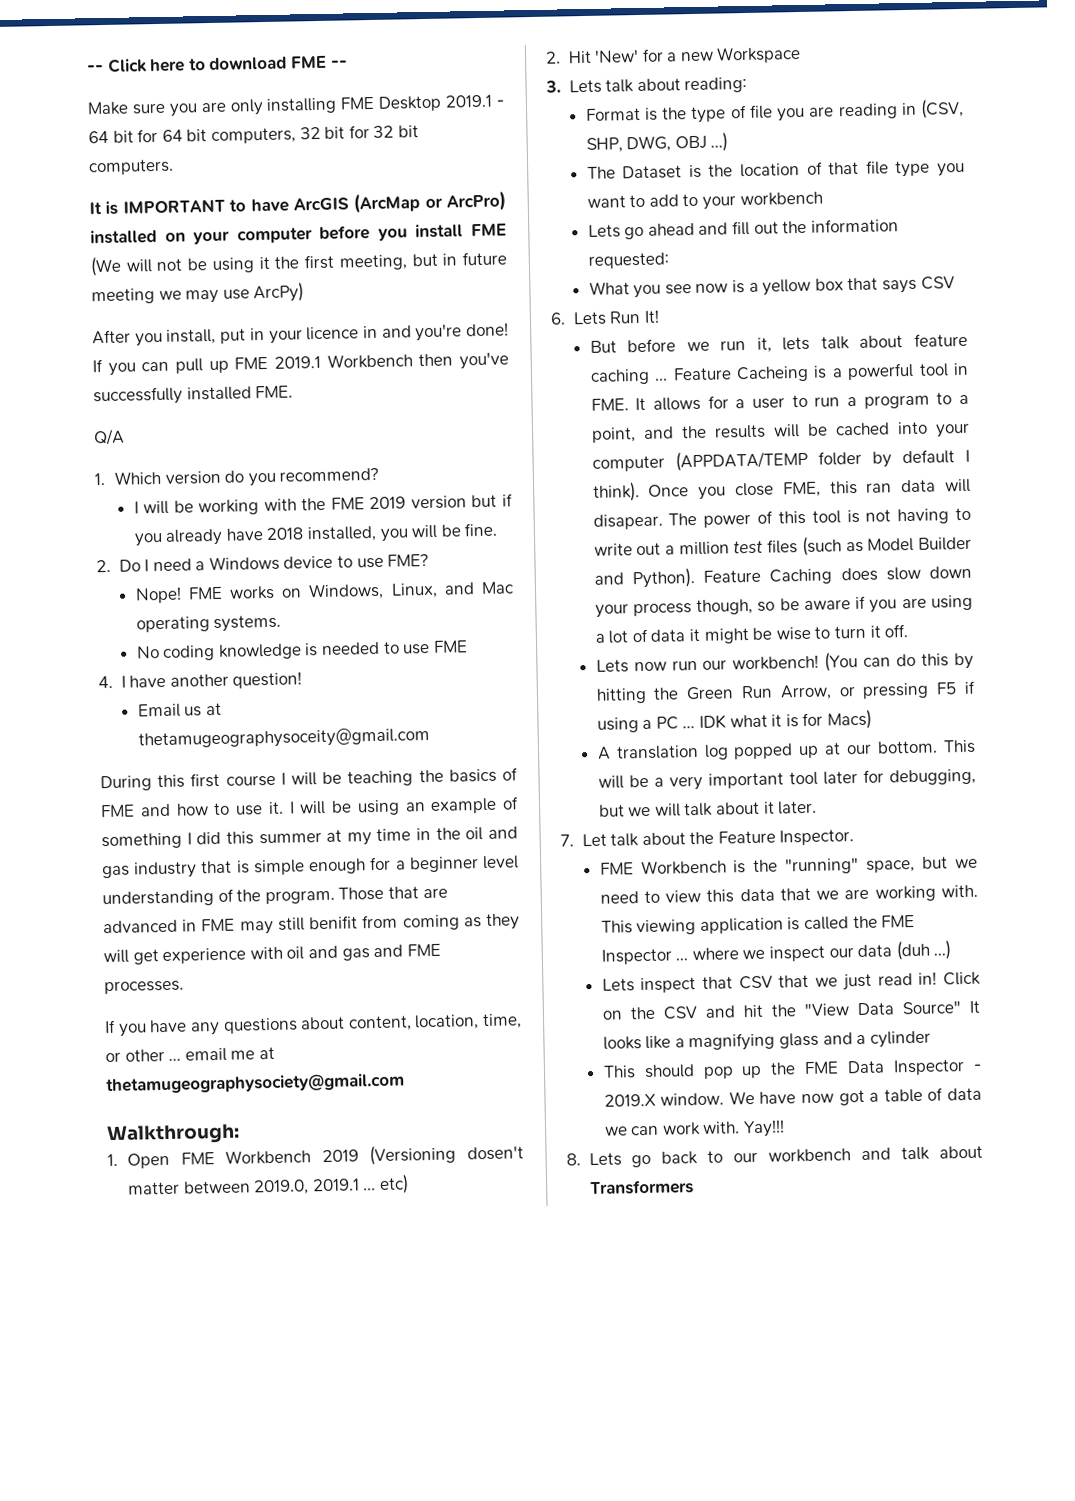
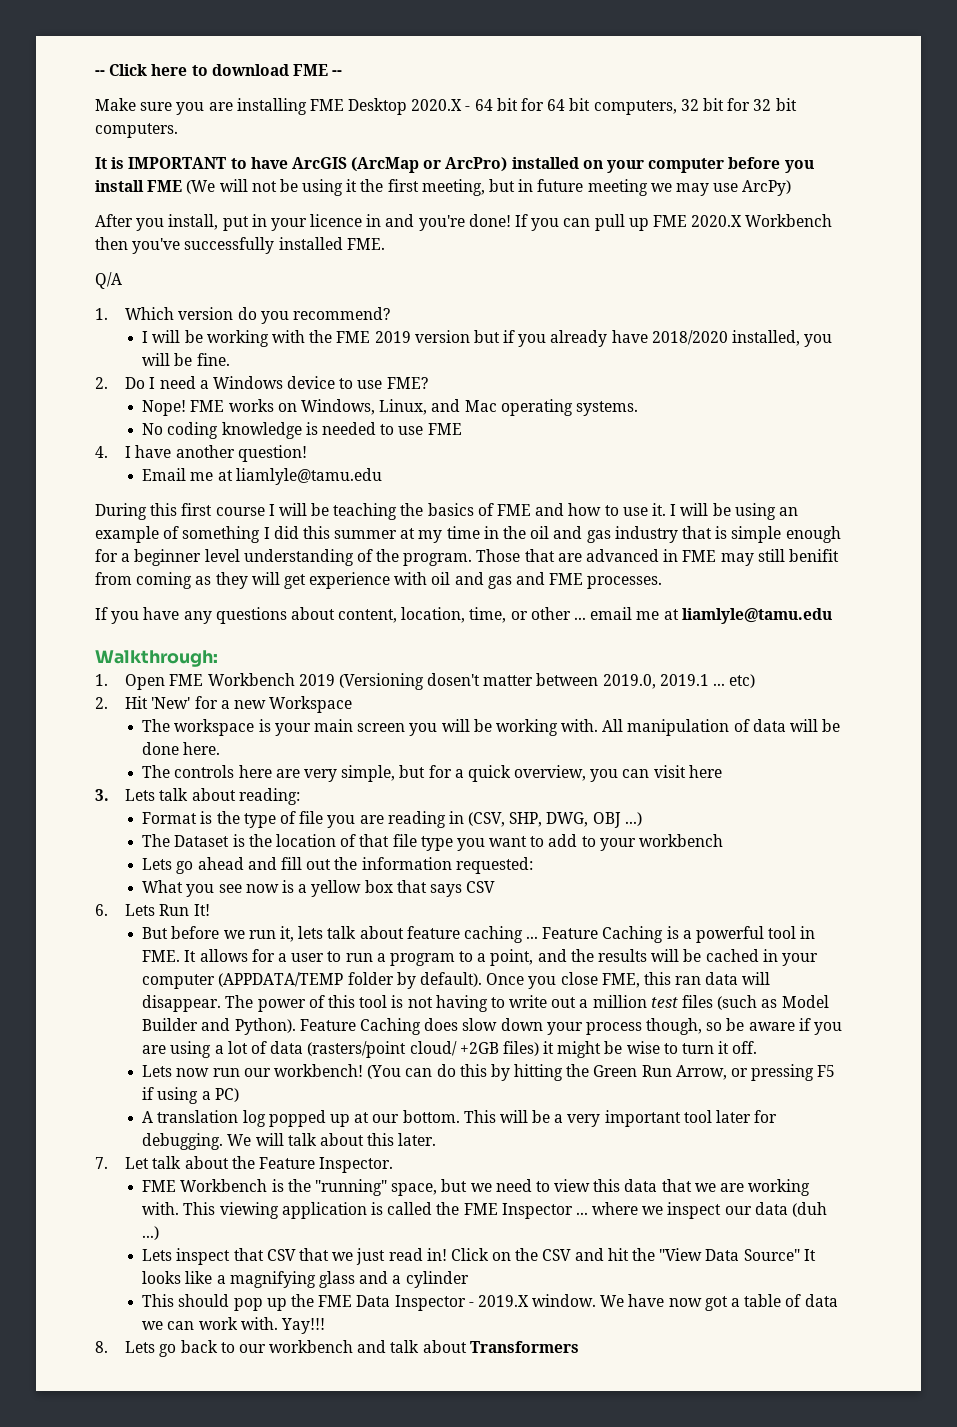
[229,99,264,116] only -> (233, 106) none
[445,94,493,108] 2019.1 -> [411,99,463,111] 2020.X
[274,355,321,369] 2019.1 -> [691,215,743,227] 2020.X
[266,527,305,541] 2018 -> [651,330,728,345] 2018/2020
[184,702,222,717] [137,727,430,750] us at thetamugeographysoceity@gmail.com -> [190,468,382,485] me at liamlyle@tamu.edu
[106,1072,405,1095] thetamugeographysociety@gmail.com -> [681,608,832,624] liamlyle@tamu.edu
(802, 54) none -> [142,719,841,736] [142,742,221,755] [142,765,722,782] // The workspace is your main screen you will be working with. All manipulation of data will be done here. // The controls here are very simple, but for a quick overview, you can visit here
[735,365,809,383] Cacheing -> [602,926,664,943] Caching
[896,421,928,435] into -> [762,949,778,962] in
[901,449,970,465] [592,482,640,502] default I think). -> [419,972,482,987] default).
[592,513,663,530] disapear. -> [142,995,222,1012] disappear.
(686, 635) none -> [307,1041,539,1058] (rasters/point cloud/ +2GB files)
[655,709,872,730] PC ... IDK what it is for Macs) -> [214,1088,239,1102] PC)
[888,768,976,786] [598,804,652,817] debugging, but we -> [142,1133,252,1150] debugging. We
[762,801,775,814] it -> [367,1133,395,1146] this

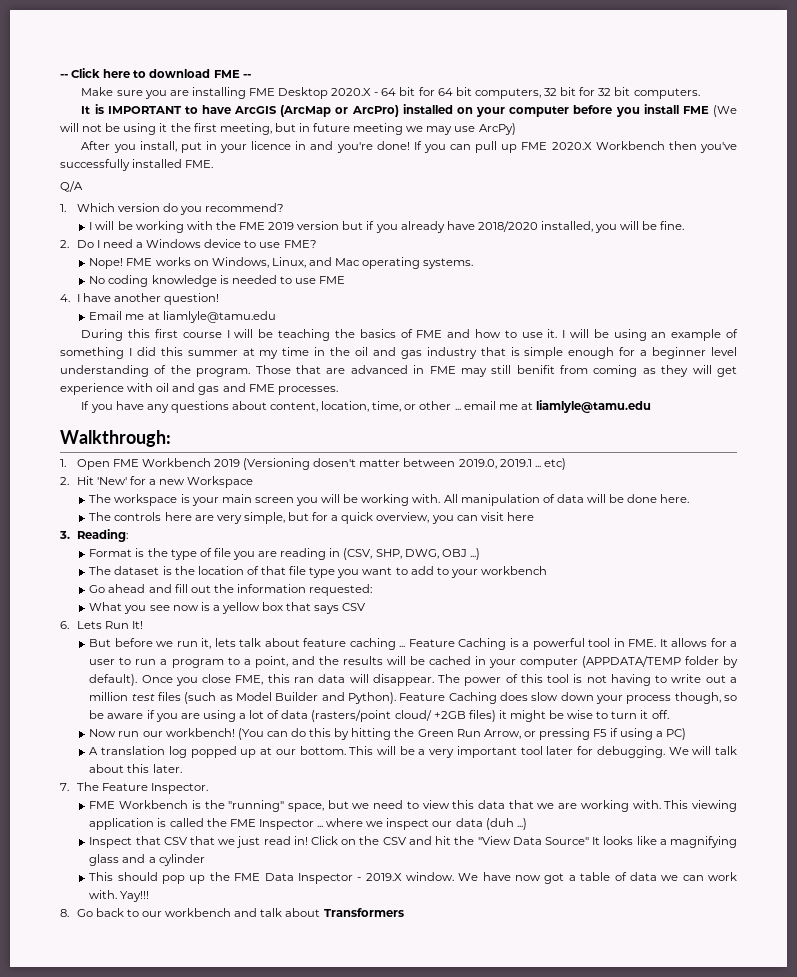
[125,788,300,805] Lets talk about reading: -> [76,529,128,542] Reading:
[174,835,230,847] Dataset -> [114,566,160,575] dataset
[142,858,194,874] Lets go -> [89,585,106,593] Go
[142,1065,210,1077] Lets now -> [89,729,117,737] Now
[125,1156,255,1169] Let talk about the -> [76,782,99,791] The
[142,1248,231,1265] Lets inspect -> [89,837,133,848] Inspect
[125,1341,177,1357] Lets go -> [76,909,93,917] Go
§ §
* [What is needed]: Among the lines of the data, identify those with the word "liamlyle". Copy each of them.

* [Task output]:
[184,702,222,717] [137,727,430,750] us at thetamugeographysoceity@gmail.com -> [190,468,382,485] me at liamlyle@tamu.edu
[106,1072,405,1095] thetamugeographysociety@gmail.com -> [681,608,832,624] liamlyle@tamu.edu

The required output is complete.